-
Tips for becoming a good boxer - November 6, 2020
-
7 expert tips for making your hens night a memorable one - November 6, 2020
-
5 reasons to host your Christmas party on a cruise boat - November 6, 2020
-
What to do when you’re charged with a crime - November 6, 2020
-
Should you get one or multiple dogs? Here’s all you need to know - November 3, 2020
-
A Guide: How to Build Your Very Own Magic Mirror - February 14, 2019
-
Our Top Inspirational Baseball Stars - November 24, 2018
-
Five Tech Tools That Will Help You Turn Your Blog into a Business - November 24, 2018
-
How to Indulge on Vacation without Expanding Your Waist - November 9, 2018
-
5 Strategies for Businesses to Appeal to Today’s Increasingly Mobile-Crazed Customers - November 9, 2018
Syrians Flee Clashes Between Kurdish Forces and Government
The U.S. scrambled jets Thursday to protect American special operators and their Kurdish allies after Syrian aircraft conducted airstrikes against Kurdish positions around a northern Syrian city, a Pentagon spokesman said.
Advertisement
Heavy fighting entered its second day in the northeast Syrian city of Hasakeh, where Kurdish YPG forces battles the Syrian Army over territory on the ground, and United States and Syrian warplanes loomed overhead, setting the stage for an even bigger battle.

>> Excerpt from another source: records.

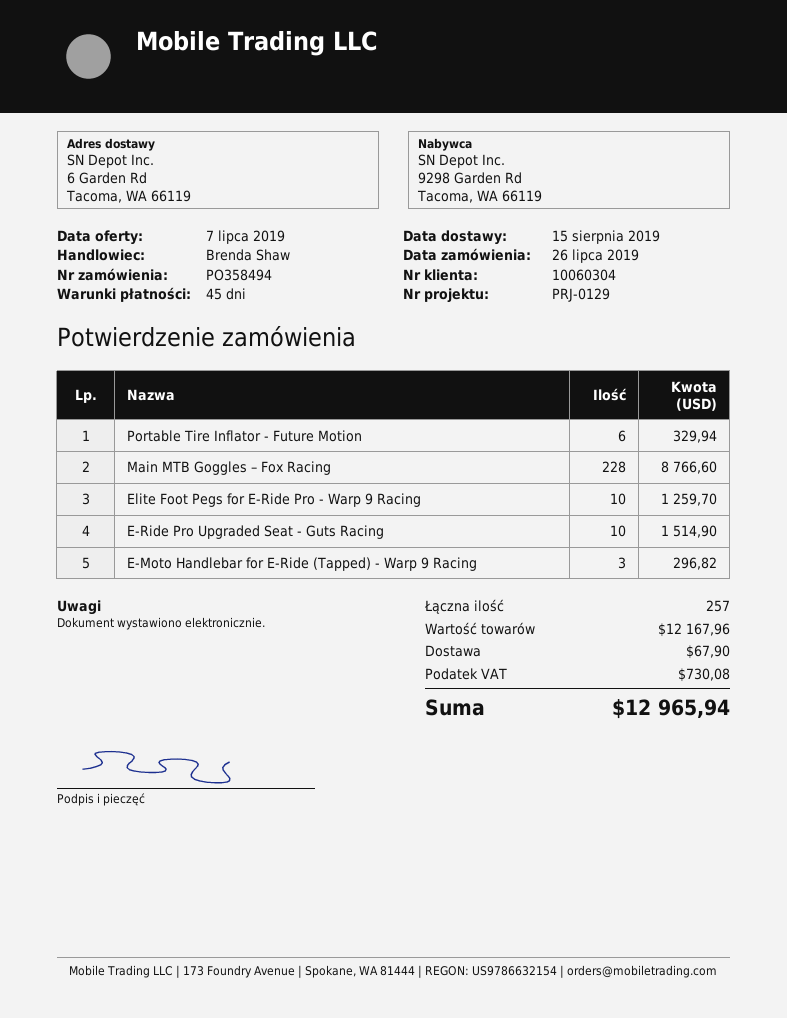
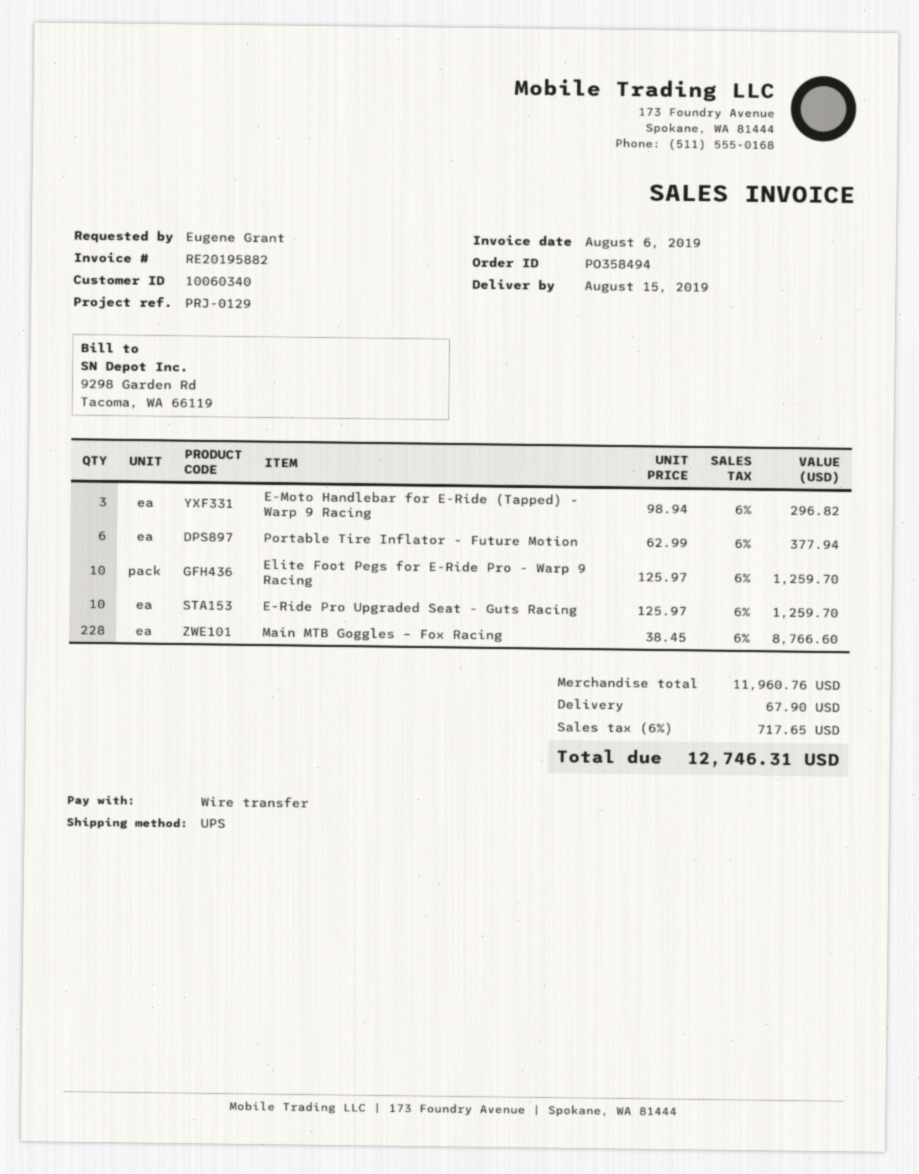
customer number: 10060304 -> 10060340
Portable Tire Inflator - Future Motion: 6 for 329.94 -> 6 for 377.94
E-Ride Pro Upgraded Seat - Guts Racing: 10 for 1514.90 -> 10 for 1259.70
subtotal: 12167.96 -> 11960.76
tax: 730.08 -> 717.65
total: 12965.94 -> 12746.31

American fighter jets were sent to the area where the Syrian jets conducted the airstrikes, but by the time the US planes arrived the Syrian forces had flown away.
A Syrian military source told AFP late Sunday that a cease-fire deal had been reached to end hostilities, hand back any new positions seized during the clashes and evacuate the wounded to Qamishli.

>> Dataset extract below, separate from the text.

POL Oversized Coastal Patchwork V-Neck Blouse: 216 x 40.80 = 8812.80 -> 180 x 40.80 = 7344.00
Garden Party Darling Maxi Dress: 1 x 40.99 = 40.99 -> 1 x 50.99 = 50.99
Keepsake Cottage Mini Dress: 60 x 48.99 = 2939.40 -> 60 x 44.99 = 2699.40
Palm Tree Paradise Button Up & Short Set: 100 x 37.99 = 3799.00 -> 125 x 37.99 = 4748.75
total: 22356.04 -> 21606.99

These warnings do not seem to have been heard because the planes of the Syrian regime have struck again on Friday areas held by Kurdish forces in Hasaka.
When government forces withdrew from Kurdish areas to concentrate on fighting rebels elsewhere in mid-2012, Kurdish militias led by the YPG swiftly took control. “The Syrian regime would be well advised not to interfere with coalition forces or its partners”.
“We made it clear that coalition aircraft would defend its troops on the ground if threatened”, U.S. Major Adrian Rankine-Galloway said last week.
U.S. forces then contacted Russia, which has been bombing parts of Syria for almost a year in support of President Bashar al-Assad, but Russian military officials said the planes were Syrian.
Washington regards them as the most effective fighting force on the ground in Syria and has provided weapons and special forces military advisers. The U.S.is pinning its hopes for reducing violence on talks about a political agreement with Russia, Syria and worldwide powers.
While the YPG controls most of the northeast, the Syrian government has maintained footholds in the cities of Hasaka and Qamishli at the border with Turkey.
Residents said thousands of civilians in the ethnically mixed city have fled to villages in the countryside as the fighting intensified.
Turkey is now allowing a rebel Syrian force under the banner of the Free Syrian Army to assemble on its soil for an attack on an ISIS-held town, seeking to deny control to the YPG.
“This was done as a measure to protect coalition forces”, Captain Jeff Davis said.
He said the Syrian planes did not respond to efforts by ground forces to contact them. They support local militias, including the YPG, in the fight against so-called Islamic State (IS).
The development comes after Russian Federation this week began using Iranian territory to launch airstrikes in Syria, with Moscow’s bombers flying out of the Islamic Republic for three straight days to hit targets in the war-ravaged country.
Russia’s Defense Ministry said that the Serpukhov and the Zeleny Dol corvettes launched three long-range Kalibr cruise missiles on Friday at the al-Qaida-linked militant group of Jabhat Fatah al-Sham, formerly known as the Nusra Front. The Syrian province of Hasakah, a Kurdish stronghold, Is now under siege by the Assad regime.
In the summer of 2015, Islamic State forces attempted to wrest the city from Kurdish and Syrian military forces, but were eventually repelled.
Advertisement
More than 250,000 people are estimated to have been killed in Syria since the civil war began in March 2011.